#### ABOUT THIS EXERCISE
Once the line with "[68,130,122,145] projects. -> (365, 183) none" is found in the entries below, print it and each following line exactly, stopping after the line with "(504, 1030) none"; print nothing else.

***** RECORDS FOR THIS TASK *****

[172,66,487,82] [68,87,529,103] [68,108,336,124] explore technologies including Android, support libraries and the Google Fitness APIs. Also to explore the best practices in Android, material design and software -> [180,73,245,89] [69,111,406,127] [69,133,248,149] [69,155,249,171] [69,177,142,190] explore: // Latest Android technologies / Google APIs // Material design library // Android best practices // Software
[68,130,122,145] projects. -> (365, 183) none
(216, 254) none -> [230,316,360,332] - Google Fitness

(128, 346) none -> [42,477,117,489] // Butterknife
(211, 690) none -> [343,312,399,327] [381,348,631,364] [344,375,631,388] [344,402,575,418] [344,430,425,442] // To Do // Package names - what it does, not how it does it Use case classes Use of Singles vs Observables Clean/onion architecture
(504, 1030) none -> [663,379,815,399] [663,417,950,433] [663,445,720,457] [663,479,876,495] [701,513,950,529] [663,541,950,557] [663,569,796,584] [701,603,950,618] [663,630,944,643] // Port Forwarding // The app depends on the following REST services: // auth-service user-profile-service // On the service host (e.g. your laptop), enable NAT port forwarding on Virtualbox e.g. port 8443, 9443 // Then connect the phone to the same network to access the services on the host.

*****
***** RECORDS FOR THIS TASK *****

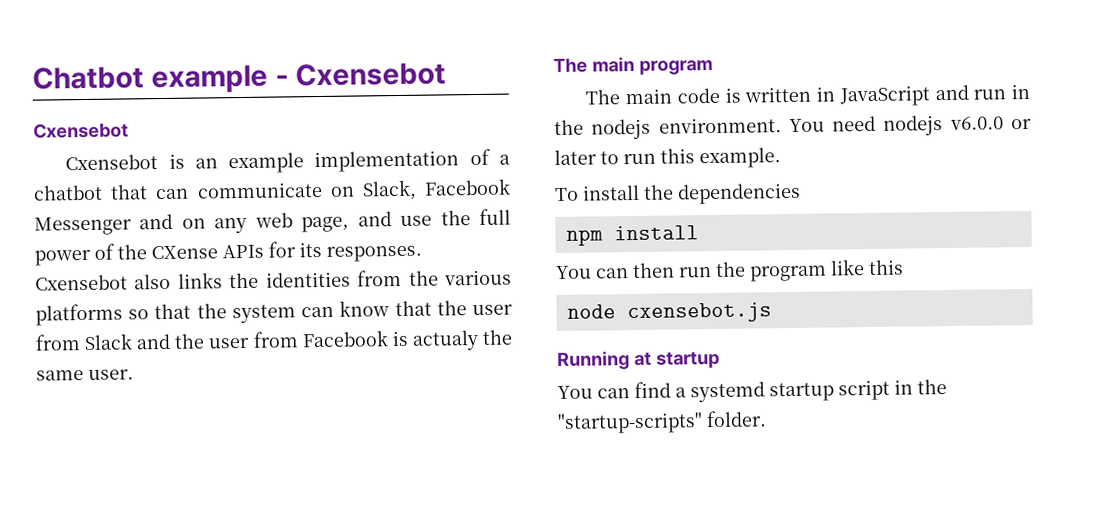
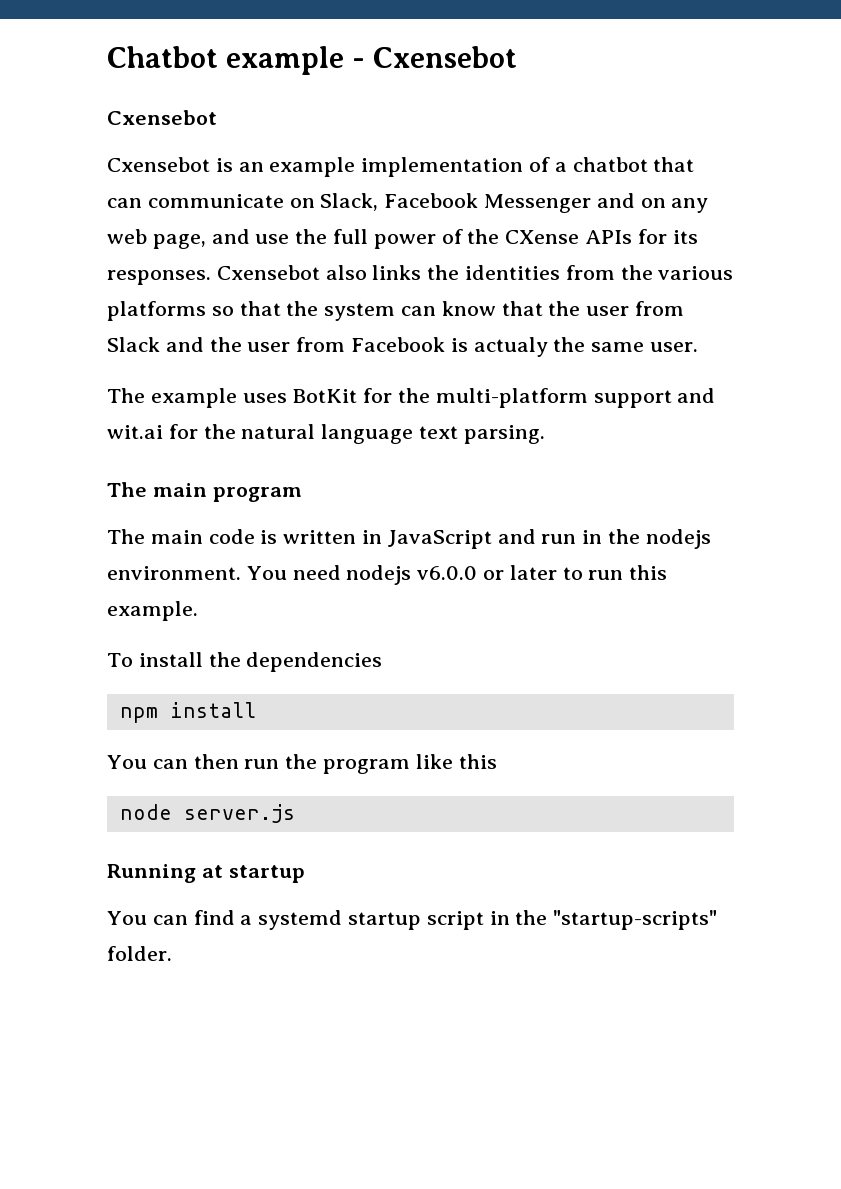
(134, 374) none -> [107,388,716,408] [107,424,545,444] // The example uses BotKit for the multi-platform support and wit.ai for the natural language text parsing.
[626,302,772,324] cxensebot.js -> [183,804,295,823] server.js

*****

#### OUTPUT FOR THIS EXERCISE
[68,130,122,145] projects. -> (365, 183) none
(216, 254) none -> [230,316,360,332] - Google Fitness

(128, 346) none -> [42,477,117,489] // Butterknife
(211, 690) none -> [343,312,399,327] [381,348,631,364] [344,375,631,388] [344,402,575,418] [344,430,425,442] // To Do // Package names - what it does, not how it does it Use case classes Use of Singles vs Observables Clean/onion architecture
(504, 1030) none -> [663,379,815,399] [663,417,950,433] [663,445,720,457] [663,479,876,495] [701,513,950,529] [663,541,950,557] [663,569,796,584] [701,603,950,618] [663,630,944,643] // Port Forwarding // The app depends on the following REST services: // auth-service user-profile-service // On the service host (e.g. your laptop), enable NAT port forwarding on Virtualbox e.g. port 8443, 9443 // Then connect the phone to the same network to access the services on the host.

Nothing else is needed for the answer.